How about a little R700 speculation?

Geo

Mostly Harmless
Legend
http://www.theinquirer.net/default.aspx?article=35818

Not our favorite source, certainly, but against type for them as well, as they tend to like ZOMG bigger, bigger, faster, faster exaggerations rather than this kind of thing.

ATI R600 will represent the last of it's breed, the monolithic GPU.

It will be replaced by a cluster of smaller GPUs with the R700 generation. This is the biggest change in the paradigm since 3Dfx came out with SLI, oh so many years ago.


It takes a good bit of software magic to make this work, but word has it that ATI has figured out this secret sauce. What this means is R700 boards will be more modular, more scalable, more consistent top to bottom, and cheaper to fab. In fact, when they launch one SKU, they will have the capability to launch them all. It is a win/win for ATI.

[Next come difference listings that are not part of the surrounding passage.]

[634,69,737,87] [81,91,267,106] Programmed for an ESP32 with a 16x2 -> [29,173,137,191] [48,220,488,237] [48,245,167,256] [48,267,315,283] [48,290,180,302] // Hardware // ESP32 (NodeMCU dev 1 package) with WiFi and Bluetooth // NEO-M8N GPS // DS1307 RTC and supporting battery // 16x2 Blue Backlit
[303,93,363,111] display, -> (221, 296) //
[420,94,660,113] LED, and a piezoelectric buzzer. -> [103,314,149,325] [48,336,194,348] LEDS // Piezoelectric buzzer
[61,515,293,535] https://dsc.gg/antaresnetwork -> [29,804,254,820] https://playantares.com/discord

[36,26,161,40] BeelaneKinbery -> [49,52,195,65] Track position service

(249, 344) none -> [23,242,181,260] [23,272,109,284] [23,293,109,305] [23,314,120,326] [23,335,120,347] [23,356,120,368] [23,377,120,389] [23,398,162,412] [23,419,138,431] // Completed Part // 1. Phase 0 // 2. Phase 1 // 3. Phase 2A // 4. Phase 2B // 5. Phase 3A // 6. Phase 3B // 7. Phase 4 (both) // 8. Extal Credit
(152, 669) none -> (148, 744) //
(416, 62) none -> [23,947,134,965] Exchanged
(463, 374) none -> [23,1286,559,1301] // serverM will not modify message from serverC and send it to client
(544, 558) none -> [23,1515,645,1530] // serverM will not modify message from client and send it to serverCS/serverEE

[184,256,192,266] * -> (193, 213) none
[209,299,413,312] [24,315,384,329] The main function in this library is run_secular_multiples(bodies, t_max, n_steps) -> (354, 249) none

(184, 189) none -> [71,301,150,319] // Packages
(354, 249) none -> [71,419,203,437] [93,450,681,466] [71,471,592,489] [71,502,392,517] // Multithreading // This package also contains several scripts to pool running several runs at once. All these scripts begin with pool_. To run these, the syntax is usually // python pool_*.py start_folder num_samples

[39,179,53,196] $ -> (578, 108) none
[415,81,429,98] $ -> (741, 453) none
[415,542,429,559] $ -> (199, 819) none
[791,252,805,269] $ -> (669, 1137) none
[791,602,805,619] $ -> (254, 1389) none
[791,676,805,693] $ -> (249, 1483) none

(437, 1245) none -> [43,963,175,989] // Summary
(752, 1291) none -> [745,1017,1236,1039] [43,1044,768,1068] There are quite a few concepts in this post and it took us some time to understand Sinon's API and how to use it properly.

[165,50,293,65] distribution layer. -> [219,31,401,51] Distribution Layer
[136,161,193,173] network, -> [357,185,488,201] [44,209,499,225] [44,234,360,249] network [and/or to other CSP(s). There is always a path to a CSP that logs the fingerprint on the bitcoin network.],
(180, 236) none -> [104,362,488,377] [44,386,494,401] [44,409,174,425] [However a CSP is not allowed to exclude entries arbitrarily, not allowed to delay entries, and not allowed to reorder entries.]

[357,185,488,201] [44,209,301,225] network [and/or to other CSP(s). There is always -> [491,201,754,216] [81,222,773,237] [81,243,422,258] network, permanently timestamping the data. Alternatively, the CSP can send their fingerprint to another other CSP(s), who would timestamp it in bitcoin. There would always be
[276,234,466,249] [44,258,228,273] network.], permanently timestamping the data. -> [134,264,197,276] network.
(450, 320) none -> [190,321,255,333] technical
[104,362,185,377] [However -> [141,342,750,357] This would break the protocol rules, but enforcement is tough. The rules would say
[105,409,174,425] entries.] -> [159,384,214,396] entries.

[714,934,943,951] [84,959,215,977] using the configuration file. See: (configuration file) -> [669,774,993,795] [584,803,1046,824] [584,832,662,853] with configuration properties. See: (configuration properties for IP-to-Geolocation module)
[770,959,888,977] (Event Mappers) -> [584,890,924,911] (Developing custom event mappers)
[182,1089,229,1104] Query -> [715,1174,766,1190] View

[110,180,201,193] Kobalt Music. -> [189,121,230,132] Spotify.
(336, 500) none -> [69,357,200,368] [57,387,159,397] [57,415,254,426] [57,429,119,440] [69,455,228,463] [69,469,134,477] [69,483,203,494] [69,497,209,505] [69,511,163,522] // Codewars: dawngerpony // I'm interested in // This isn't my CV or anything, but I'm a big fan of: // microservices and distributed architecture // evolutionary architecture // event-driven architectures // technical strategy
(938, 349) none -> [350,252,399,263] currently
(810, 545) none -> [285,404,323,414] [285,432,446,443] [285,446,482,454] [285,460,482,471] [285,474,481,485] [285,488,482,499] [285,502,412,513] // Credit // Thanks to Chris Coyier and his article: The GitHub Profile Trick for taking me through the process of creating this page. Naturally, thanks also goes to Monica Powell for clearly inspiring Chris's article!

It would take a good bit of software magic to work as reliably as it should to be a mass market thing. But then the trend has been in this direction for some time, so I'm unwilling to dismiss this out of hand as the Inq smoking the good sh*t again. Particularly for AMD, as this type of modular approach would potentially be supportive of Fusion, and even match up with what we all thought was "artistic license" in some of their recent drawings of various usage scenarios where for instance in a graphics heavy environment they are showing 4 gpu blocks. . .
 
The most obvious problem with such a setup would be the problem of retaining scalability of vertex/geometry shader performance. If you partition the framebuffer to maximize pixel shader scalability, you need to either run vertex shading in every core (breaks scalability, as your polygon rate will never be able to exceed what a solitary core on its own can deliver) or distribute vertex shader results across all cores (requires some fairly massive buses; this is fine with on-chip buses in monolithic chips, but sounds quite painful - both to coordinate and to actually move around - once you need to cross chip boundaries.) This may not be the end of the world if you are only partitioning the framebuffer across 2-4 cores, but the smaller you intend to make each individial core, the worse it gets.

There is also the issue that you may need to replicate textures, vertex arrays etc to the local memory modules of each core; this would act as a cost multiplier for onboard memory as well.
 
If this thing is possible...

How if it was connected directly to the CPU core as a modular part of CPU? Thus, not only they get GPU product but also another part of CPU product too. Imagine if integrated GPU module on CPU core can be modular... if you need more graphic power... just use more modular module... If yes, this would be one of the main reason AMD bought ATi.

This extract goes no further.